### [REQUIRED WORK]
Which lines make up the answer? Those from the line with "[122,338,133,347] * -> (293, 358) none" through the end of the data; reproduce them exactly.

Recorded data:
Start of Block
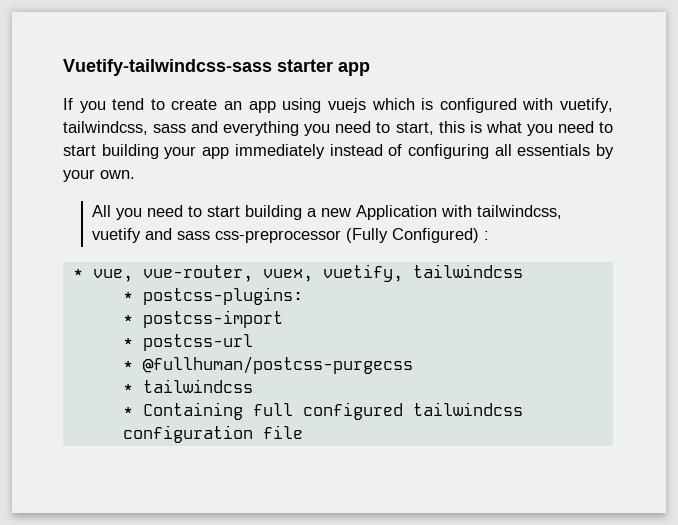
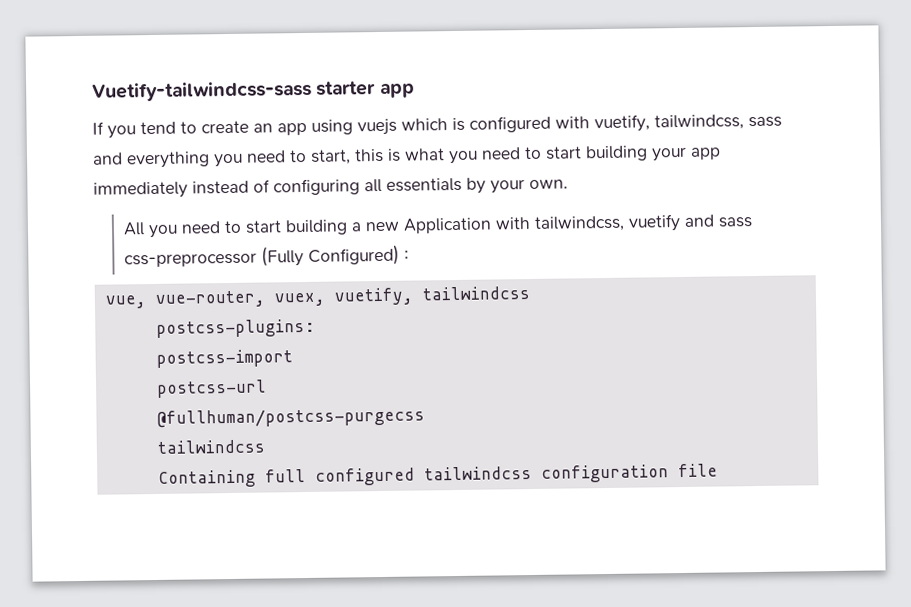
[72,269,83,278] * -> (409, 255) none
[122,292,133,301] * -> (530, 293) none
[122,315,133,324] * -> (315, 328) none
[122,338,133,347] * -> (293, 358) none
[122,361,133,370] * -> (267, 388) none
[122,379,253,393] [122,407,133,416] * tailwindcss // * -> [156,439,265,454] tailwindcss //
End of Block
### [SOLUTION BELOW]
[122,338,133,347] * -> (293, 358) none
[122,361,133,370] * -> (267, 388) none
[122,379,253,393] [122,407,133,416] * tailwindcss // * -> [156,439,265,454] tailwindcss //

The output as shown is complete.